> Brief
Copy word for word, please, the lines of the entries below running from the one containing "[406,83,427,91] .cpp ->" to the one containing "[450,284,594,295] [324,302,482,313] file(using", both ends included.

*** Data listing

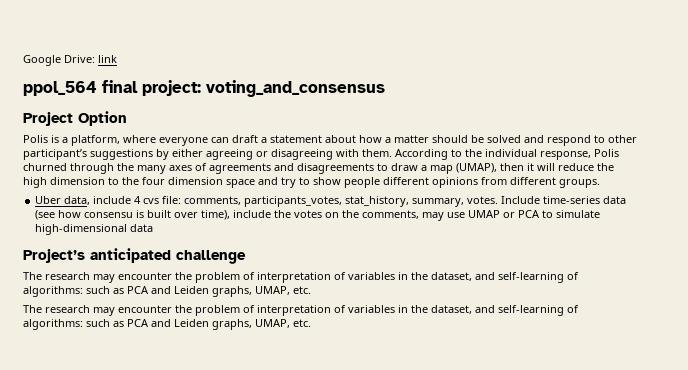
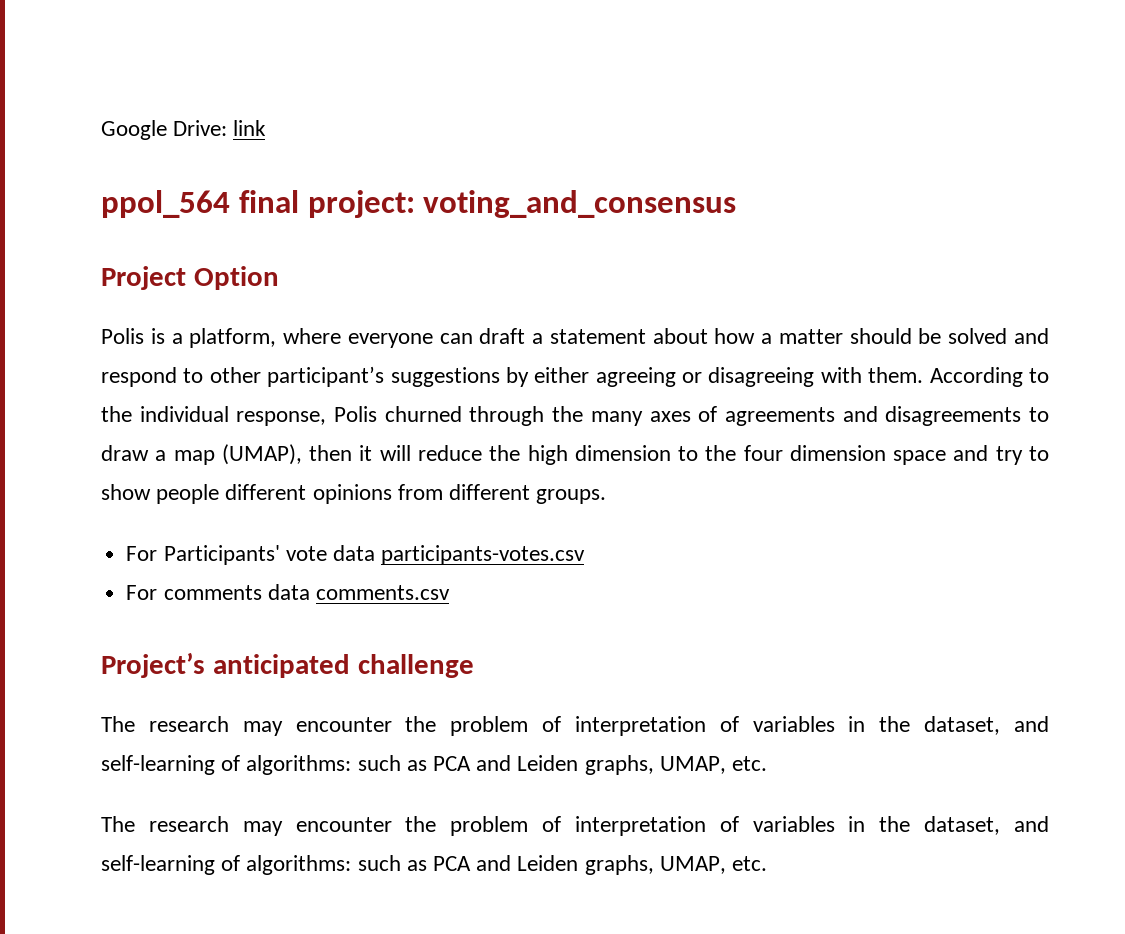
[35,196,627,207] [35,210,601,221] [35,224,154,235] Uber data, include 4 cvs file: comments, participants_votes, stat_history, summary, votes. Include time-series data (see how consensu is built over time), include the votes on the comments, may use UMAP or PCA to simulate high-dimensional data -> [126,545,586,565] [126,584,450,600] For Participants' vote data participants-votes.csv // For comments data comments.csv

******
*** Data listing

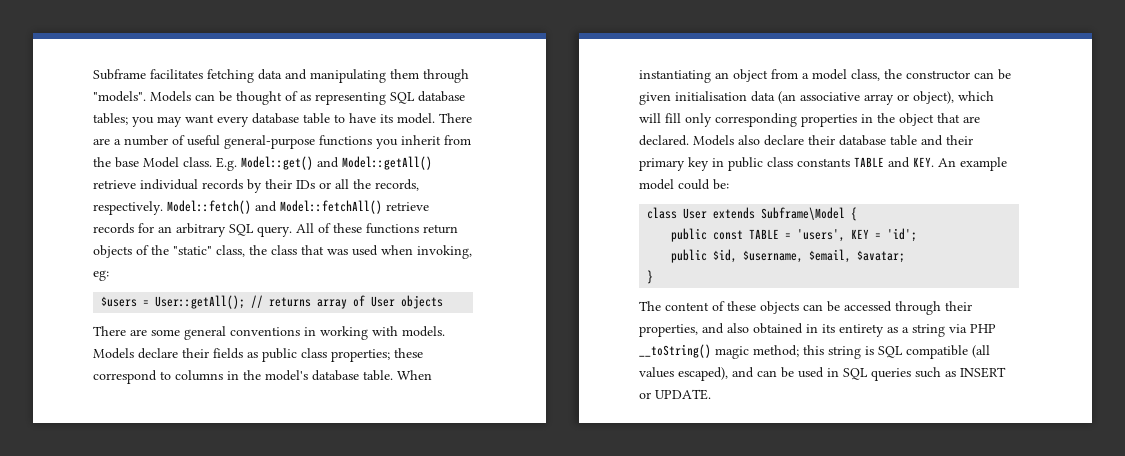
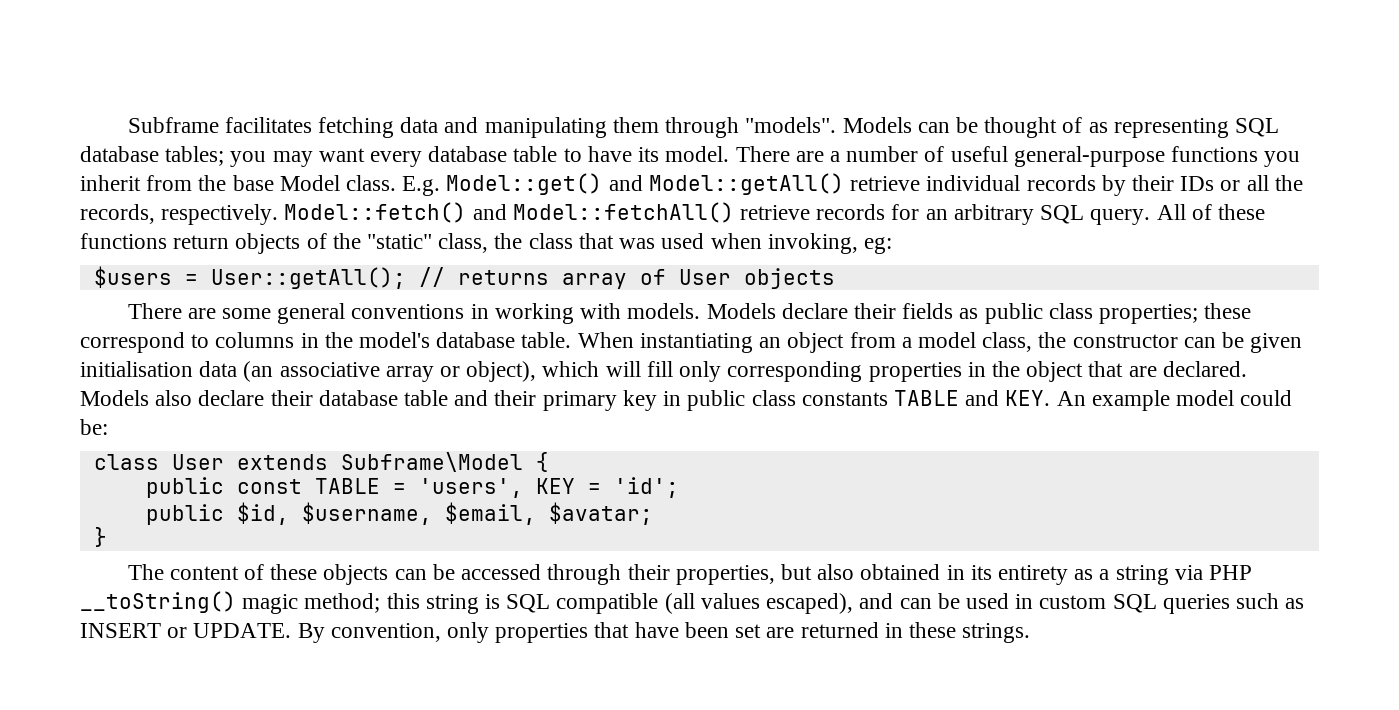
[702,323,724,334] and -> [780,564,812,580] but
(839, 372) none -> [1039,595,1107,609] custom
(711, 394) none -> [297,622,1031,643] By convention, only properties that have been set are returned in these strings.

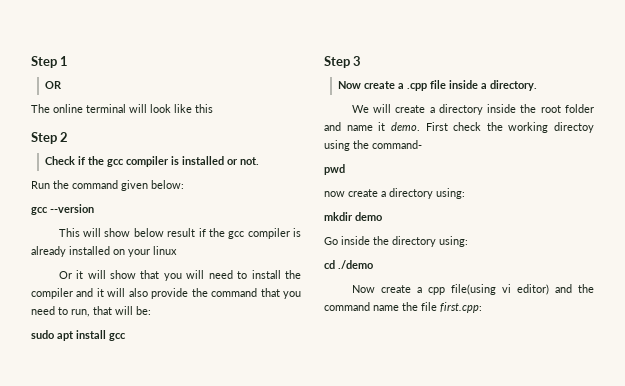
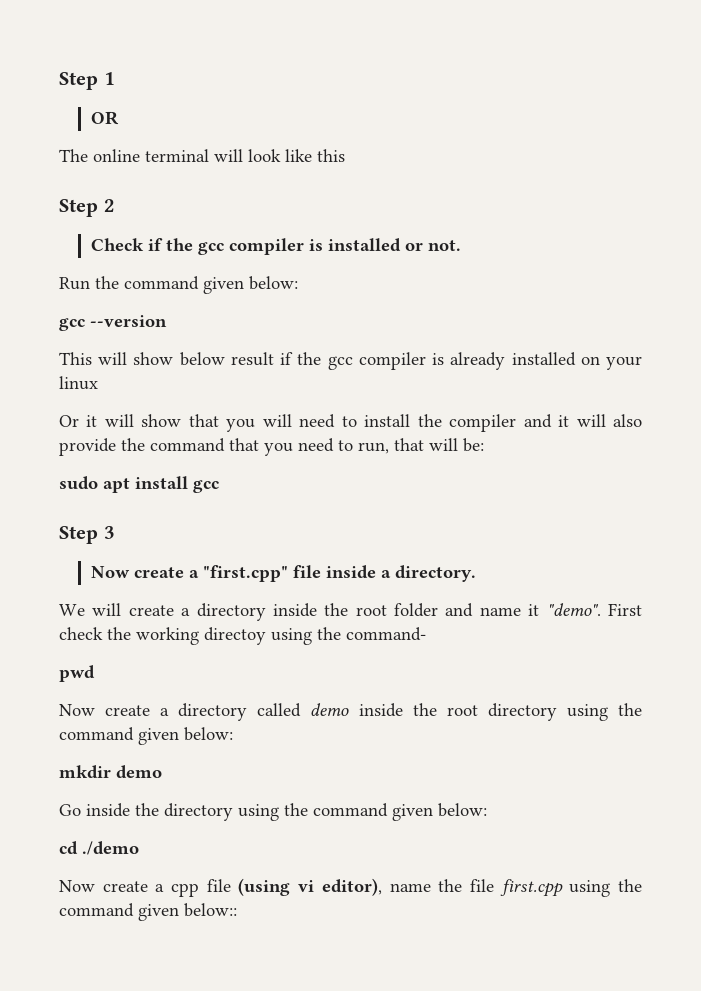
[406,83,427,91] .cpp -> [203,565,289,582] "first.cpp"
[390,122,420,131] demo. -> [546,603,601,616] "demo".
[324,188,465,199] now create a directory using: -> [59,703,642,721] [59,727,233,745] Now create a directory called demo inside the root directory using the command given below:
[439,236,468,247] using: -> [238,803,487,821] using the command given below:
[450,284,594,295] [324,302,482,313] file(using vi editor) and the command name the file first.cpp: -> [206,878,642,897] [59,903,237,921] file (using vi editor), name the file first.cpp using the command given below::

******

> Solution to the exercise
[406,83,427,91] .cpp -> [203,565,289,582] "first.cpp"
[390,122,420,131] demo. -> [546,603,601,616] "demo".
[324,188,465,199] now create a directory using: -> [59,703,642,721] [59,727,233,745] Now create a directory called demo inside the root directory using the command given below:
[439,236,468,247] using: -> [238,803,487,821] using the command given below:
[450,284,594,295] [324,302,482,313] file(using vi editor) and the command name the file first.cpp: -> [206,878,642,897] [59,903,237,921] file (using vi editor), name the file first.cpp using the command given below::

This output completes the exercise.